Quote:
Originally Posted by wazz
Well, no, it's both. We currently have a situation akin to 'socialism for the rich', where big corporations dictate how much tax they want to pay, and then successfully lobby for policies that benefit them. So these are resdistributive, but upwards, not downwards. And on top of that, there needs to be enough money to pay for healthcare and education. None of this is black or white; everything is shades of grey, and here, more money going in is in general good for the group, less money going in is bad.

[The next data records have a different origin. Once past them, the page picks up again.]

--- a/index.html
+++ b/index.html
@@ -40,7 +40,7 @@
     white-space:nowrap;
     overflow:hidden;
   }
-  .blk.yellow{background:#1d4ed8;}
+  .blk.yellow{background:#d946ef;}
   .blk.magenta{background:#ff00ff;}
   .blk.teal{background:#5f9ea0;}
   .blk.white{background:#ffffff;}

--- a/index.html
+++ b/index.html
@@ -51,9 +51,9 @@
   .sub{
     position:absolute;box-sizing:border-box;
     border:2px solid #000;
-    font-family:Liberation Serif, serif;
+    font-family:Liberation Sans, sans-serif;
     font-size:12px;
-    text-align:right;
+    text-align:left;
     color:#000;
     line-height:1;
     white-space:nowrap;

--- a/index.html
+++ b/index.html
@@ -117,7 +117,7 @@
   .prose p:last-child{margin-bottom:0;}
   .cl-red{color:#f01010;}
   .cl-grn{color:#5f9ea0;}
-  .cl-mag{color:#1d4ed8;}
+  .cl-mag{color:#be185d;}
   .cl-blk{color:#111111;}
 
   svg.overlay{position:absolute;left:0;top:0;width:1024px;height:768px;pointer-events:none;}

I understand your point, I agree that its a very complex issue, still I do think the main problem is always the management of taxes, and only after the amount of taxes, we need to be able to prioritize to solve something, corruption and incompetence will make it irrelevant if taxes are 50% or 95%. First, you get some things right like
How do you measure how much should be the taxes? The corruption level?
The competence of Politicians? Why 30% ? Why 50% ?
What are taxes used for? What objective results (i mean measurable results, not subjective) can you show?
So you think big corporations are greedy and politicians who are elected by the people are very competent and worried about the general well-being?
Have you looked carefully at most of the CVs of politicians ? I wouldn't hire most of them to manage a coffee shop
Management is a multi disciplinary area and its incredibly difficult, however, it seems people like to elect lazy corrupt demagogues
What are your benchmarks , what are the examples throughout the world you think are role models ?
Can you name one country that is your role model? I am afraid Socialism in my view (I have read Locke , Smith , K.Marx , Hayek etc) is not what you write about, just look at the social economic history of all countries and give me examples.